Remember when Star Wars was about people that you cared about fighting an evil empire? I miss that.

2/10

Final thoughts

When reviewing The Rise of Skywalker, most critics seemed to be in agreement that the passing of Carrie Fisher before the film went into production probably caused writer/director J.J. Abrams some trifling difficulties. I suspect the real impact of the (heartbreaking) news was that he picked up the working draft of his script, carried it over to the fireplace and dropped it into the flames. He likely had to start-over from scratch, and make major compromises just to find a way for the scraps of Leia footage to make some semblance of sense.

The portrayal of Leia in the film may not perfect, but, given the situation, it’s damn near miraculous.

The Rise of Skywalker is full of zip zang boom, and boy, it really moves. It’s fun, funny and is full of the exciting, adventurous spirit of the original trilogy. I like all the characters, I root for the heroes to win and for the baddies to be less dull.
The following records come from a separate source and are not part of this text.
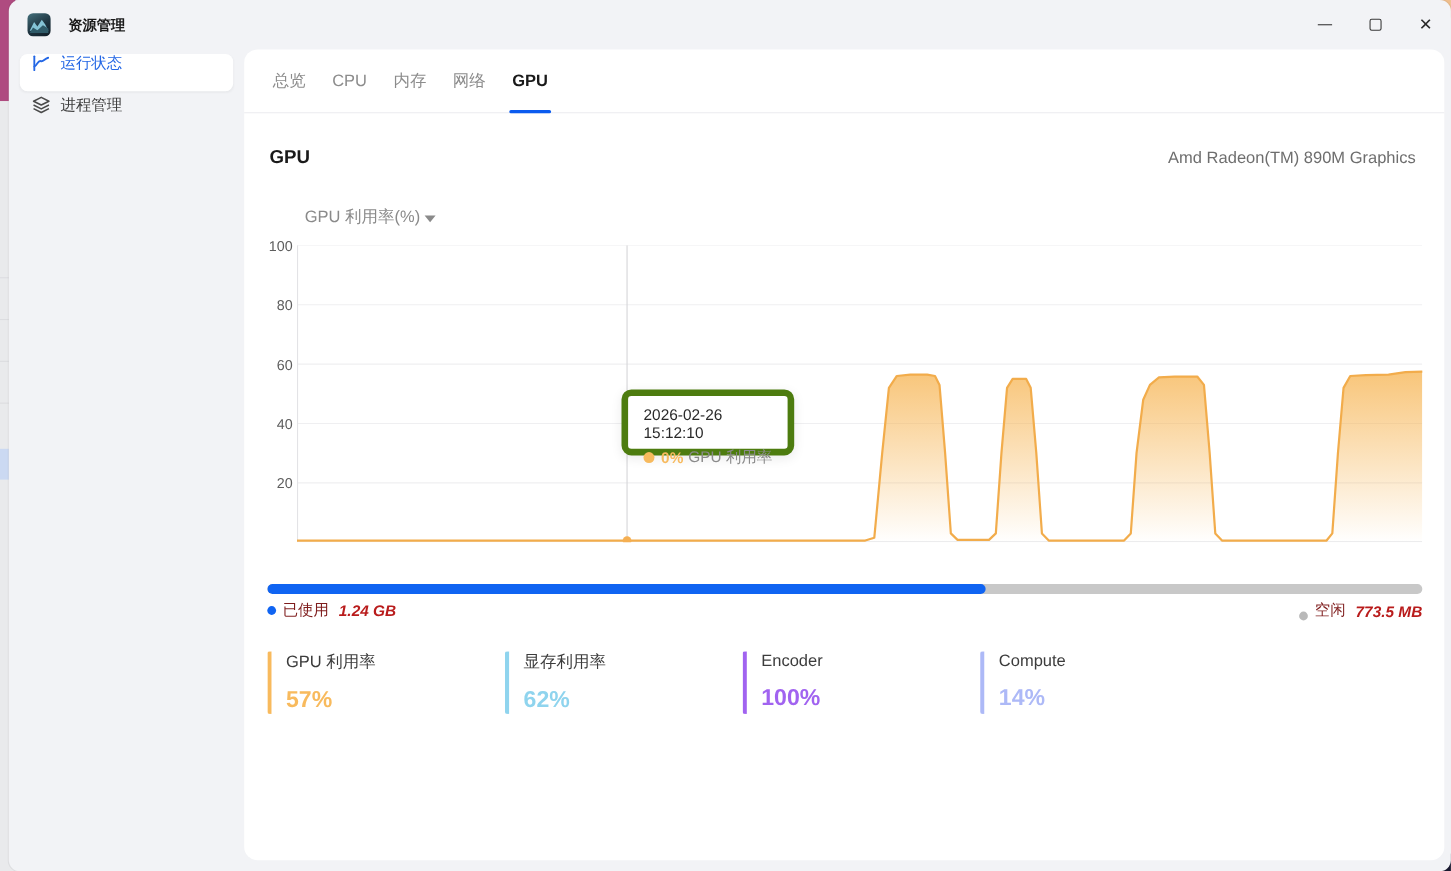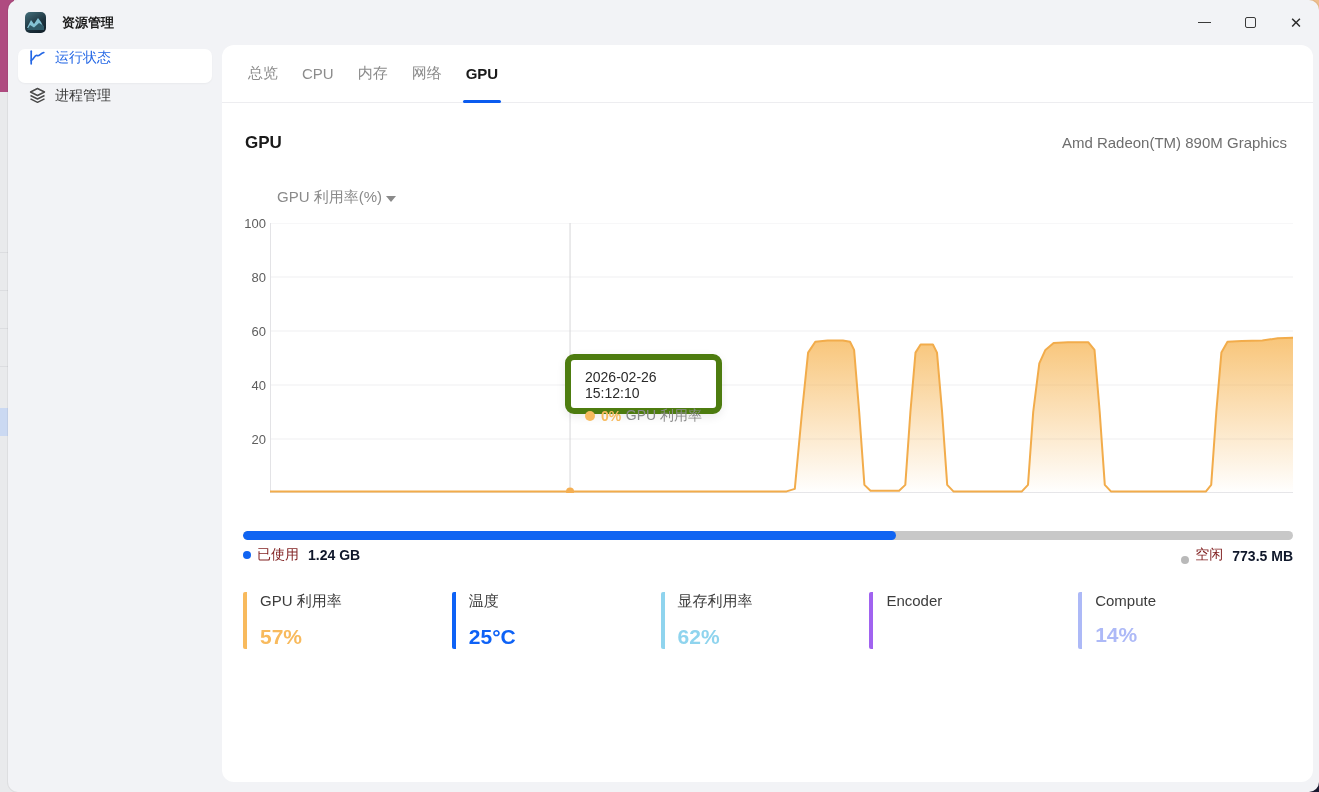--- a/index.html
+++ b/index.html
@@ -79,21 +79,21 @@
   
   .membar { position:absolute; left:21px; top:428px; width:1050px; height:9px; border-radius:5px;
     background:#C8C8C8; overflow:hidden; }
   .membar-used { height:100%; background:#1064F2; border-radius:5px; }
   .mem-legend { position:absolute; left:21px; top:443px; width:1050px; display:flex; align-items:center;
     font-size:14px; }
   .dot8 { width:8px; height:8px; border-radius:50%; margin-right:6px; }
   .dot-used { background:#1064F2; }
   .dot-free { background:#B9B9B9; }
   .leg-label { color:#7f1d1d; margin-right:9px; }
-  .leg-val { color:#0f172a; font-weight:bold; }
+  .leg-val { color:#b91c1c; font-weight:bold;font-style:italic; }
   .leg-right { margin-left:auto; display:flex; align-items:flex-end; }
 
   
   .stats { position:absolute; left:21px; top:489px; right:26px; display:flex; }
   .stat { width:216px; border-left:4px solid #CCC; border-radius:2px; padding-left:13px; }
   .stat-label { font-size:15px; color:#3C3C3C; }
   .stat-value { font-size:21px; font-weight:bold; margin-top:14px; }
 </style>
 </head>
 <body>
@@ -227,30 +227,27 @@
           <span class="leg-label">空闲</span>
           <span class="leg-val">773.5 MB</span>
         </span>
       </div>
 
       <div class="stats">
         <div class="stat" style="border-left-color: rgb(248, 186, 93);">
           <div class="stat-label">GPU 利用率</div>
           <div class="stat-value" style="color: rgb(248, 186, 93);">57%</div>
         </div>
-        <div class="stat" style="border-left-color: rgb(14, 98, 246);">
-          <div class="stat-label">温度</div>
-          <div class="stat-value" style="color: rgb(14, 98, 246);">25°C</div>
-        </div>
         <div class="stat" style="border-left-color: rgb(143, 212, 238);">
           <div class="stat-label">显存利用率</div>
           <div class="stat-value" style="color: rgb(143, 212, 238);">62%</div>
         </div>
         <div class="stat" style="border-left-color: rgb(161, 99, 240);">
           <div class="stat-label">Encoder</div>
+          <div class="stat-value" style="color: rgb(161, 99, 240);">100%</div>
         </div>
         <div class="stat" style="border-left-color: rgb(173, 185, 247);">
           <div class="stat-label">Compute</div>
           <div class="stat-value" style="color: rgb(173, 185, 247);">14%</div>
         </div>
       </div>
 
     </div>
   </div>
 </div>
It is clever and is inventive, and made me smile a lot, well, at least for first two thirds.

However, it’s saddled with too much plot-scaffolding, completely botches Star Wars’ rich mythology, and scurries uncertainly, but frantically, to the finish-line. Abrams’ admirable refusal to expand the running time of any of his films (which is almost always the correct instinct) works against him here, as there’s just so much of everything to cram in that the overall effect is to make your head spin.

But ignore the bah-humbug critics — I’ve no doubt it’ll be re-watched many more times than The Last Jedi, albeit with the last 20 minutes on fast-forward.

And yes, it’s better than Duel of the Fates. By a hair.